***** Data to process *****

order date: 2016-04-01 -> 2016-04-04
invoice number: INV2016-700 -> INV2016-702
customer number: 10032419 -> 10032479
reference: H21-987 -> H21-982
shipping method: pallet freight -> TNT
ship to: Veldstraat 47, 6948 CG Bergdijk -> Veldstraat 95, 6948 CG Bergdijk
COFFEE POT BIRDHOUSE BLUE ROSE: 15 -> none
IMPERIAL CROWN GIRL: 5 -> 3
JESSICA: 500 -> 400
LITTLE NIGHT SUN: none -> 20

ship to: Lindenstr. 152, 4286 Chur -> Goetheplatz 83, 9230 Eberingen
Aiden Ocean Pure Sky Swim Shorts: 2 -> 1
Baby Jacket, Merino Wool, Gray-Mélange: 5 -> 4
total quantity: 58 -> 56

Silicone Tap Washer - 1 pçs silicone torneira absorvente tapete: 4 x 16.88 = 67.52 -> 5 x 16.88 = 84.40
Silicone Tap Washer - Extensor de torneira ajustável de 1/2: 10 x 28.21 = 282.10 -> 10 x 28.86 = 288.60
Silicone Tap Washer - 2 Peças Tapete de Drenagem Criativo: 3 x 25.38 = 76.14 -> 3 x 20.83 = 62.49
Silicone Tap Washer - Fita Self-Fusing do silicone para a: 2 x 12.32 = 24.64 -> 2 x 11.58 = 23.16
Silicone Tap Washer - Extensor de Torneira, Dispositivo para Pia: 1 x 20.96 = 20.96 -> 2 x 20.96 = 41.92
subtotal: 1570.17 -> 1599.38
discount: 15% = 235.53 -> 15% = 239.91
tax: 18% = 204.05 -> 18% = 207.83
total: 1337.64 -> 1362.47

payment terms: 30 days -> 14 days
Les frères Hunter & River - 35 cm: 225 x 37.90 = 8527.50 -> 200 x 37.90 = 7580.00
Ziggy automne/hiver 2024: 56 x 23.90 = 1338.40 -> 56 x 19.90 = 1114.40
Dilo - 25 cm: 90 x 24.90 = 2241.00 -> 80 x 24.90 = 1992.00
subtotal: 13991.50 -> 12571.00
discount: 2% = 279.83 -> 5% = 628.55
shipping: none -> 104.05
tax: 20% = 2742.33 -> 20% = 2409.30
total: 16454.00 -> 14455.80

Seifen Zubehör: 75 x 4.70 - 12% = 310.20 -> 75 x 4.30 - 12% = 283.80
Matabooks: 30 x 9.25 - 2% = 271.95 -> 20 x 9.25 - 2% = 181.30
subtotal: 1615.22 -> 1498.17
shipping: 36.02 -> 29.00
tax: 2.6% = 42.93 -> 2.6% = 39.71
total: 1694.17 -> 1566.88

*****

*Action item*: Collect every line from the records above that contains the word "number".

*Solution for this task*:
invoice number: INV2016-700 -> INV2016-702
customer number: 10032419 -> 10032479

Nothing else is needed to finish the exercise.